Danker, born in Massachusetts, was 13 years old when his family moved to London because of this father's job transfer.

While in London, both Eichenberger and Danker attended the American School of London, an international school that followed an American curriculum, which entailed taking the SATs and Advanced Placement classes.

Eichenberger described her school as being a "great high school" which was comprised of a diverse student population that was 40 percent American, with the rest of the students coming from over 40 different countries around the world.

When asked about the benefits of attending an international school, Eichenberger replied, "I got a good understanding of the diversity out there [in the world] that I couldn't have had else wise."

According to Eichenberger, she had also benefited from studying in Europe in that she became proficient in French as a result of taking weekend school trips to neighboring countries.

Danker also commented on the traveling opportunities that he had while in high school. His sporting activities, including rugby and cross-country running, allowed him to compete in Germany, Belgium, France and Austria.

In London, Debate attended Eton College, a prestigious British gentlemen's school, whose alumni include the sons of the Prince of Wales, Prince Harry and Prince Edward. According to Debate, he differed from the average student at this wealthy school, as he said that "most students were of distinguished and/or noble descent."

Debate described his school as also being solely academically oriented. As a British school, Eton placed great emphasis on a plethora of test scores, which were held as the most significant factor of the future of an individual's academic career, and ultimately one's life.

According to Debate, these tests include the General Certificate of Secondary Education Exams, GCSE, A-Level exams, and AS level exams.
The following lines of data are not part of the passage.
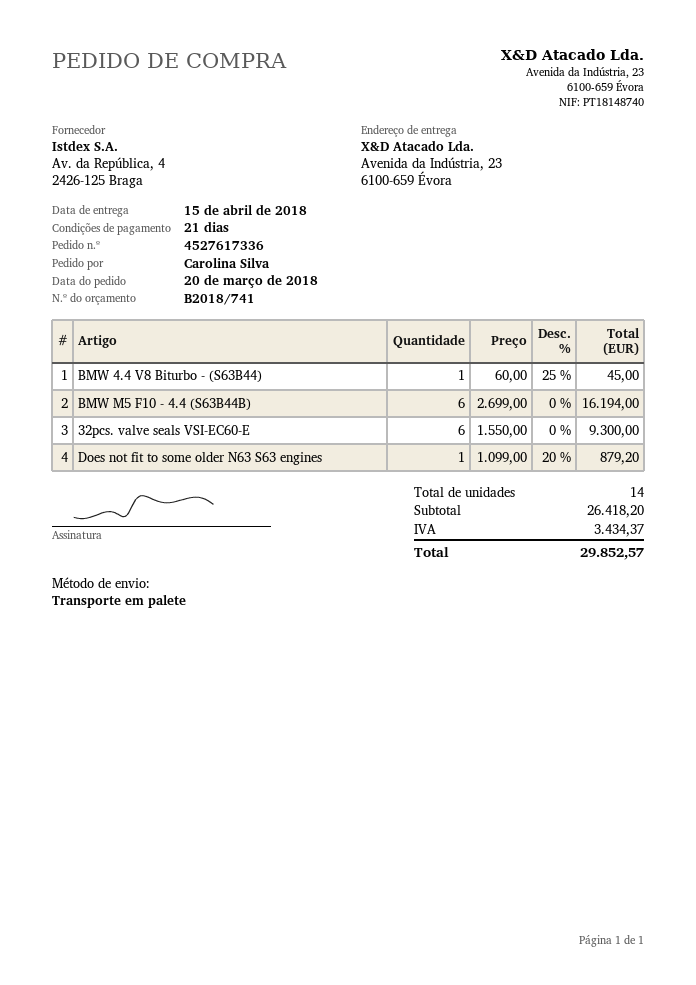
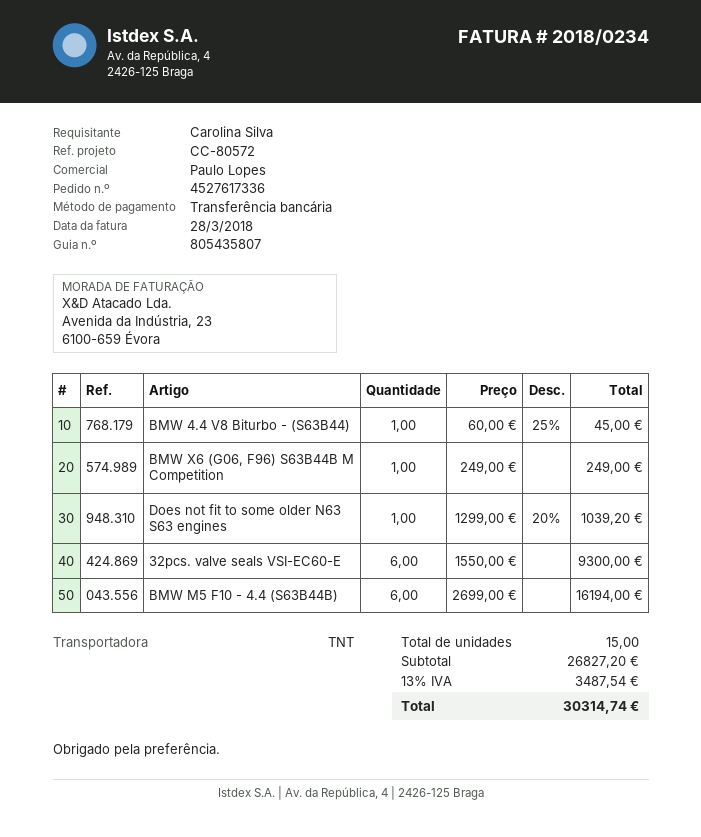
shipping method: pallet freight -> TNT
Does not fit to some older N63 S63 engines: 1 x 1099.00 - 20% = 879.20 -> 1 x 1299.00 - 20% = 1039.20
BMW X6 (G06, F96) S63B44B M Competition: none -> 1 x 249.00 = 249.00
total quantity: 14 -> 15
subtotal: 26418.20 -> 26827.20
tax: 3434.37 -> 3487.54
total: 29852.57 -> 30314.74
At the end of the third year of high school, students in the British system take the GCSE, which are national tests.

After successfully completing the GCSE, students then specialize in four courses for the rest of their secondary career. The AS-level exams in these subjects are taken during one's second last year of high school, which is followed by the A level exams taken during the last year.

Debate notes that acceptance to British universities is contingent upon these test scores, particularly the A and AS Level Exams, as well as students' grades. Debate went on to say that this emphasis by British universities is due to the fact that they "consider how a student will ultimately affect their overall ranking," as these schools are ranked by the grades of their students. These rankings are usually dominated by Oxford and Cambridge.

Because of this competitive nature and less concern about their individual students, Debate chose to attend an American university, which he said valued him "as a person as well" as for his academic achievement.

When asked about what made them attractive when applying to selective American schools, such as Dartmouth, all had said that their grades and SAT scores were the number one factors and that their international educational background only enhanced already strong applications.

They also all said that studying at international schools did not make them more qualified for acceptance than other Dartmouth students.

When questioned about their transition to Dartmouth, all three students had commented that they have had an easy move to Dartmouth.

In the case of Debate, this easy adjustment was due to the fact that he had already experienced living away from home while at Eton, which he had attended since the age of 13.

"By large, living away from home in London made living here easier," said Debate.

Eichenberger's said she has appreciated the tolerance she has found prevalent at Dartmouth.

However, she said that many people have the misconception that she had been accepted to Dartmouth mainly because of the fact that she had attended an international high school, while dismissing her merit. "People don't understand how difficult it was to get in," she said.

For his part, Danker found some aspects of American culture less comprehensible. "I was shocked to come back," he said. "I didn't know much of American slang, which made it hard to understand what people were talking about."